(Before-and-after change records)
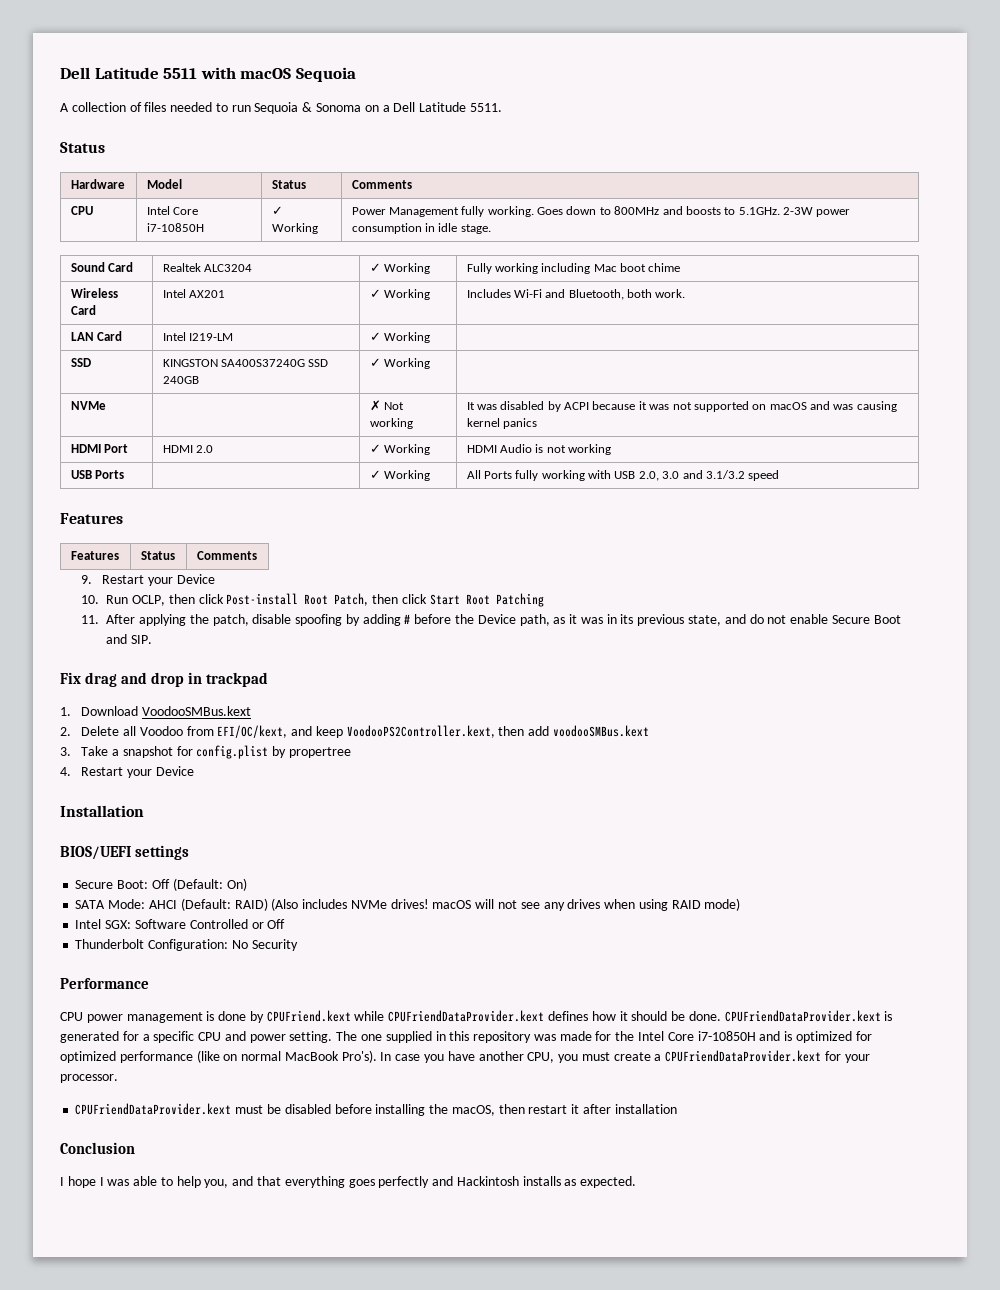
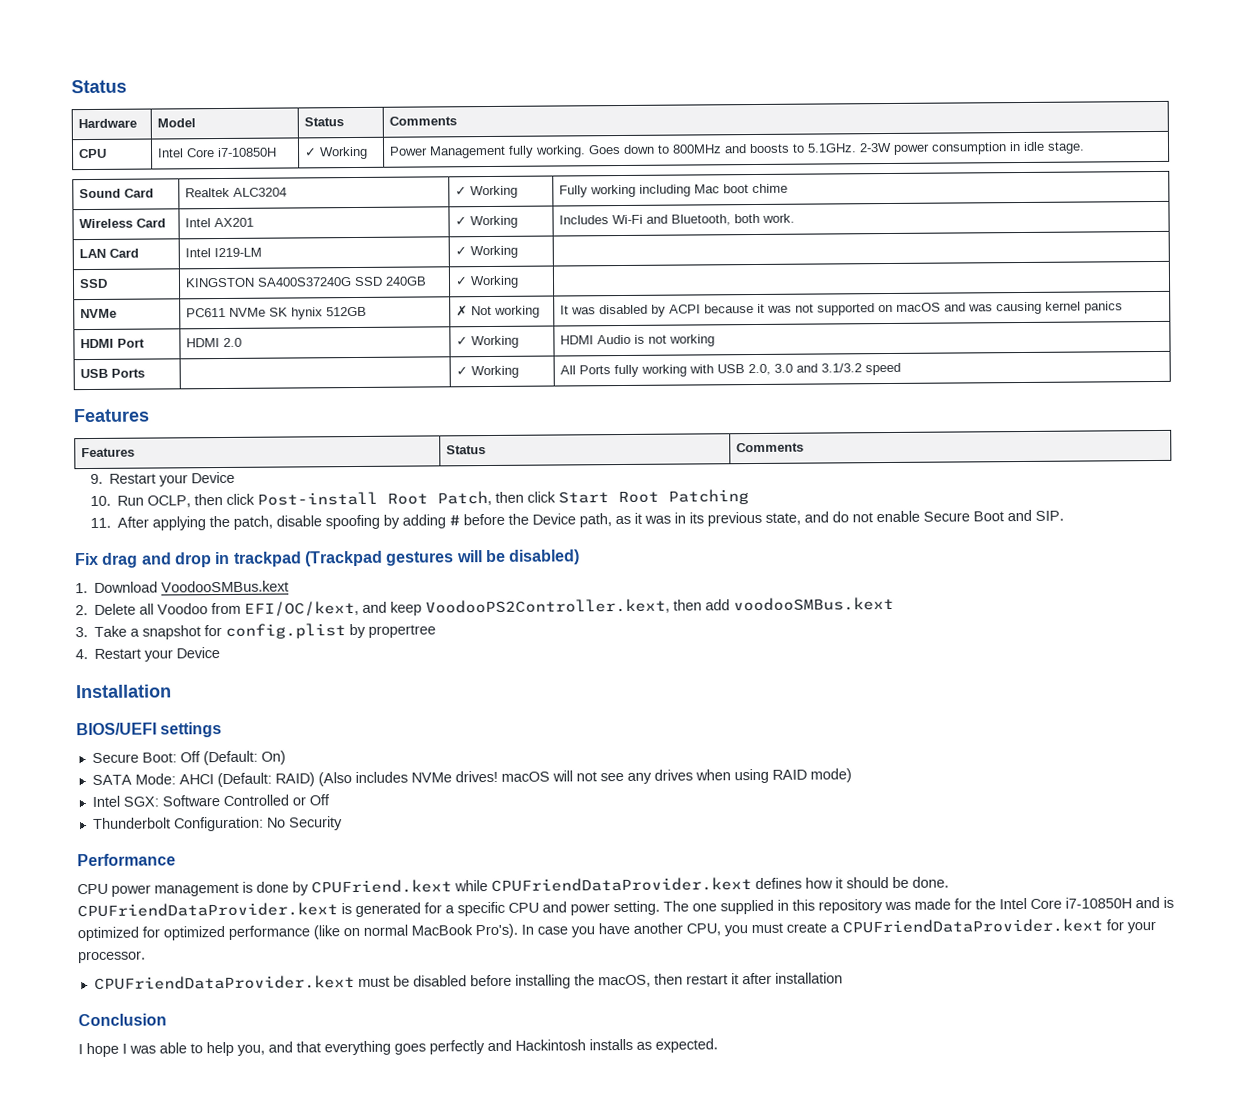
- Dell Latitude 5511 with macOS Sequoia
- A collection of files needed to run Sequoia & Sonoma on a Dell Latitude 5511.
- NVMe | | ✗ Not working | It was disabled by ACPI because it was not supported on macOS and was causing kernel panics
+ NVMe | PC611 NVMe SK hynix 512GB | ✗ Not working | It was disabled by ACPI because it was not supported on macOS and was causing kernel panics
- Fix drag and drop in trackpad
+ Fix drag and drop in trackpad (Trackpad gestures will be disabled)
* * *
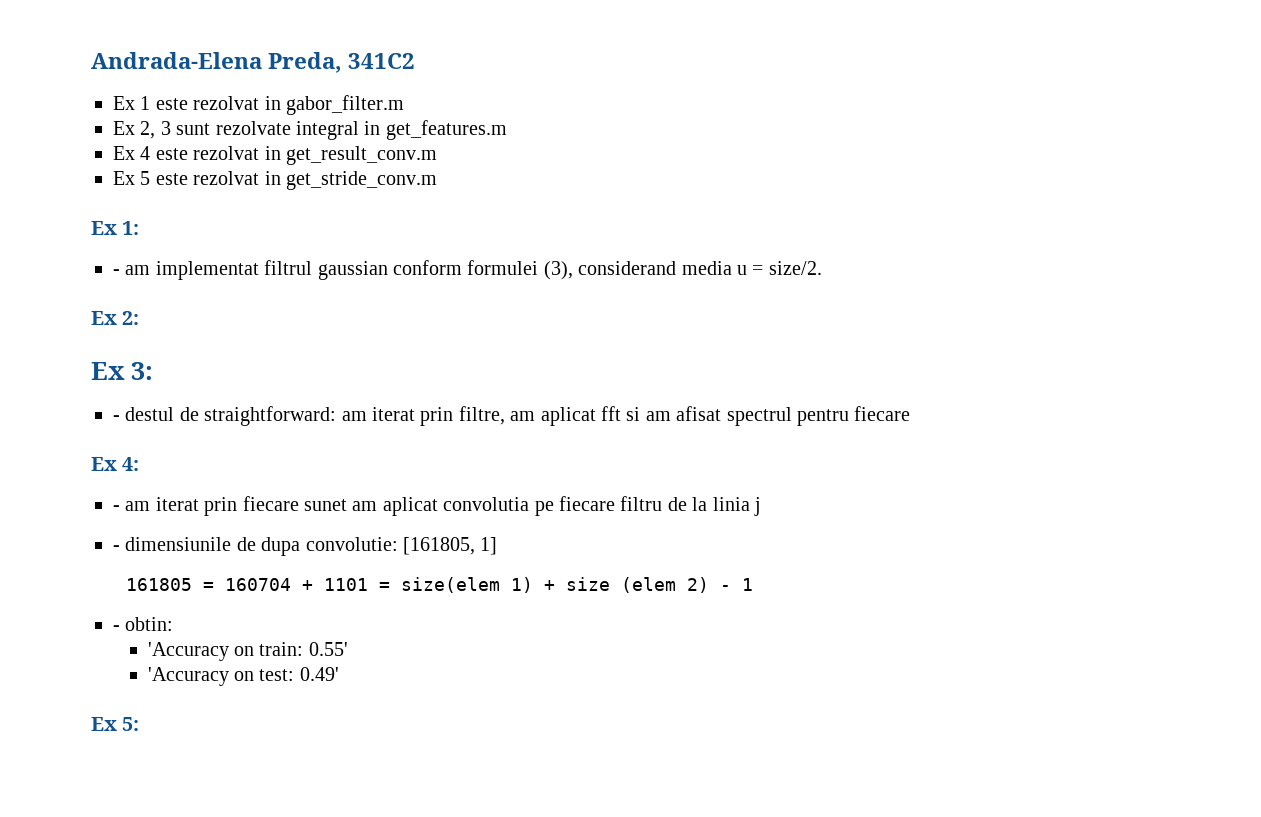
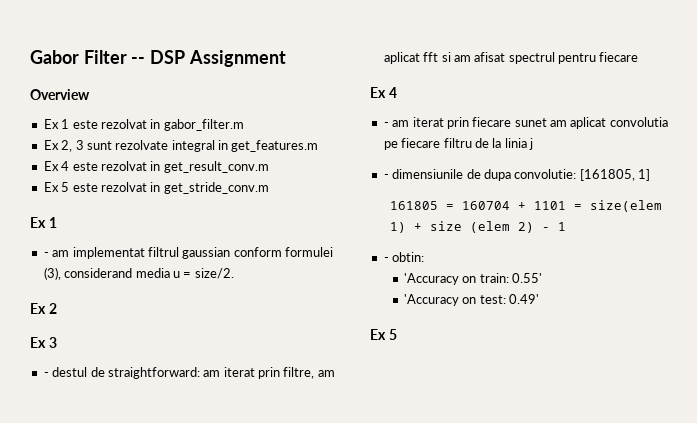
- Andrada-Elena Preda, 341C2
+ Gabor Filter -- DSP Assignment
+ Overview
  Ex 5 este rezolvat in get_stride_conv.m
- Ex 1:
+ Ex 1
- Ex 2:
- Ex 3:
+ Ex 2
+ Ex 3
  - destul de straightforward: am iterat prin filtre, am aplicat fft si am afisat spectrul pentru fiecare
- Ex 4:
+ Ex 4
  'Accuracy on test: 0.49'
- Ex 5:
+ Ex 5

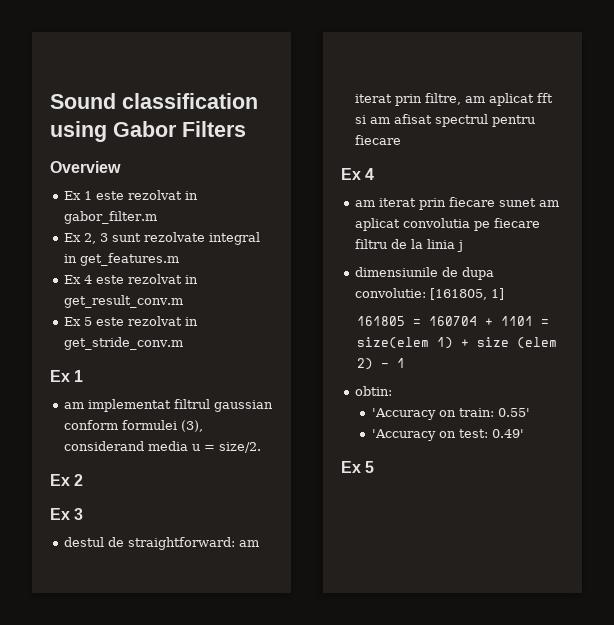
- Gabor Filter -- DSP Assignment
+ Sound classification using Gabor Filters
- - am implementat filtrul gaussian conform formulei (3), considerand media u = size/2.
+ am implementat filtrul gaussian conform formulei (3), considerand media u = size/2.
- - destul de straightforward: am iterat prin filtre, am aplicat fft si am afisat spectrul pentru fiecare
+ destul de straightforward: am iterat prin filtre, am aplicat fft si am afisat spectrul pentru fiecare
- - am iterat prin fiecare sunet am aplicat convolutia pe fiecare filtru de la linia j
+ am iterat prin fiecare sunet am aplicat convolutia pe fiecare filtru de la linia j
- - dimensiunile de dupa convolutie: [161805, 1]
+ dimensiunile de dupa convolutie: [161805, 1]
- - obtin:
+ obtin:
--
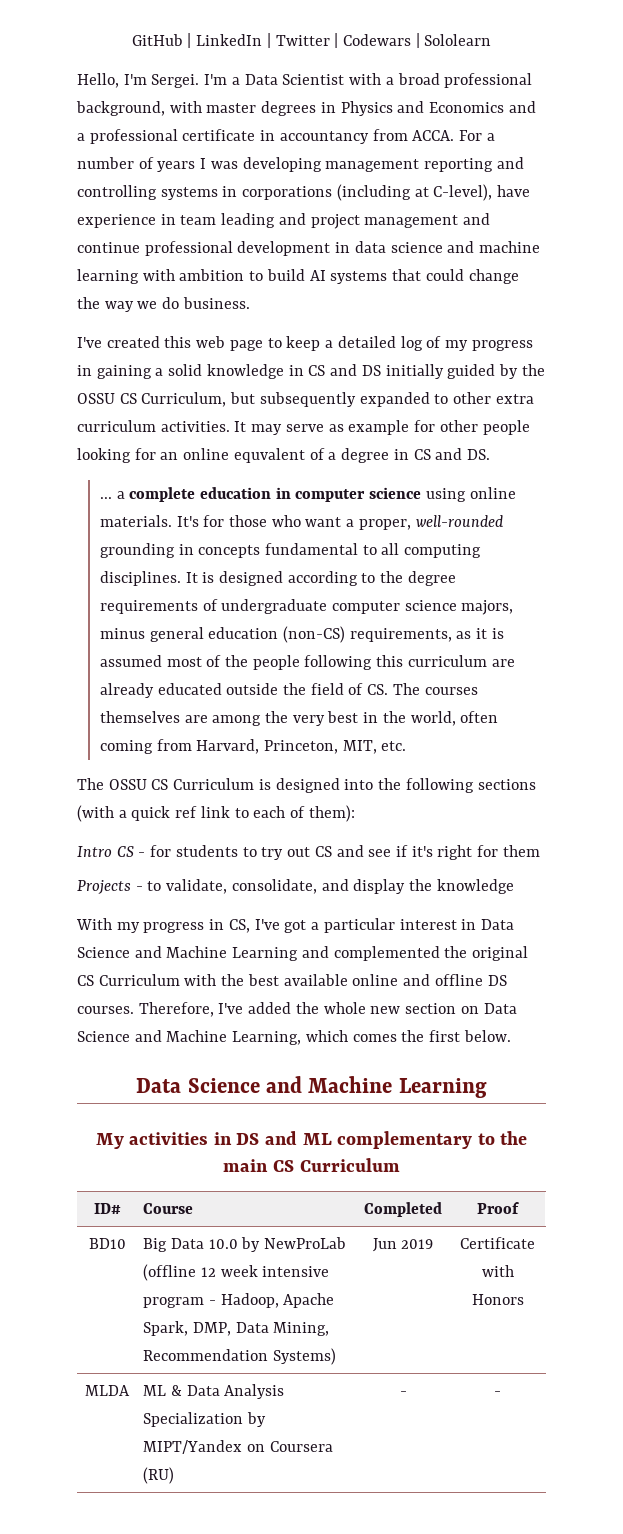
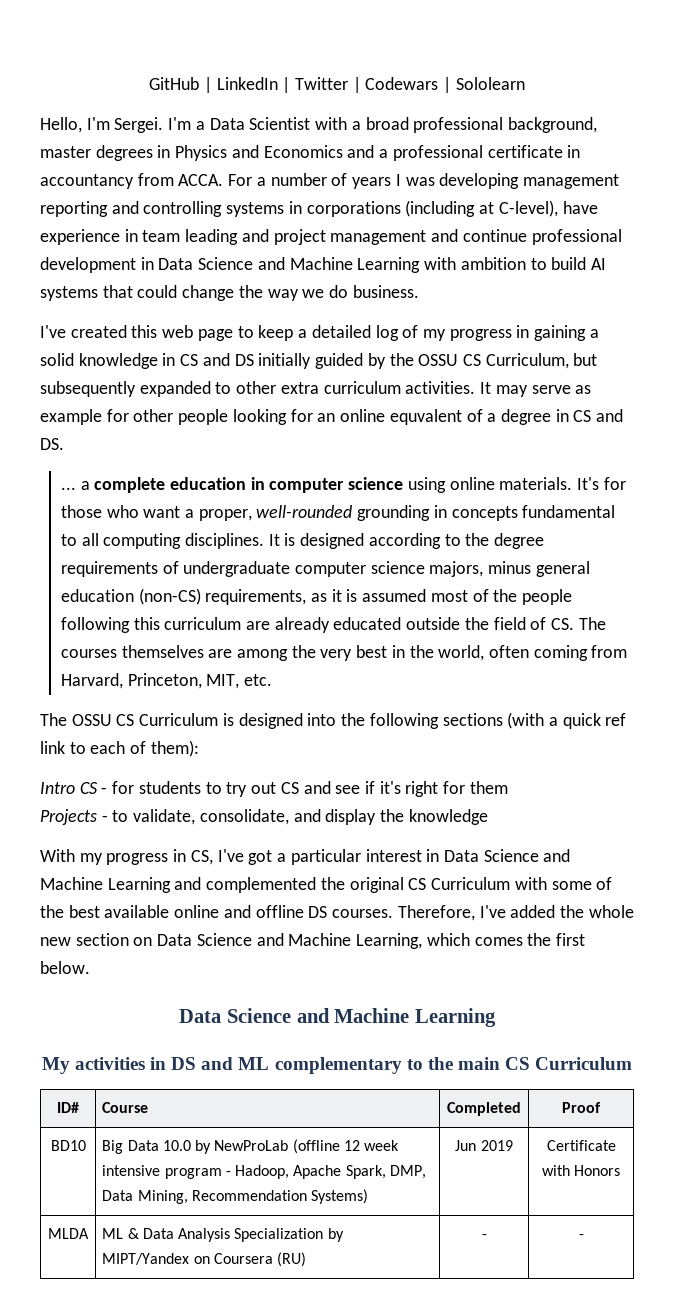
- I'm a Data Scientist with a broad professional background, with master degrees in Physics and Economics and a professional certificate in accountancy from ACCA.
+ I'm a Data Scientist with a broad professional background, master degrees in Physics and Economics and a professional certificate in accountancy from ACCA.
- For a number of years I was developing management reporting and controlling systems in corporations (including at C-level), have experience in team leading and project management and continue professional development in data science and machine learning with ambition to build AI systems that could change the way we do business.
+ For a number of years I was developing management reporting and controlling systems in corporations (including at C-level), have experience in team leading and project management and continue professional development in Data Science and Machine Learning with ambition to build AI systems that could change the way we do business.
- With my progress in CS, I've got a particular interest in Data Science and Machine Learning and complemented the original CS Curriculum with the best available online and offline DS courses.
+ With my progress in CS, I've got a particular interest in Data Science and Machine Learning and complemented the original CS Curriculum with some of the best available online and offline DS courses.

PROBLEM REQUIREMENTS: Out of the records above, pull each line containing the word "available".

TASK ANSWER:
- With my progress in CS, I've got a particular interest in Data Science and Machine Learning and complemented the original CS Curriculum with the best available online and offline DS courses.
+ With my progress in CS, I've got a particular interest in Data Science and Machine Learning and complemented the original CS Curriculum with some of the best available online and offline DS courses.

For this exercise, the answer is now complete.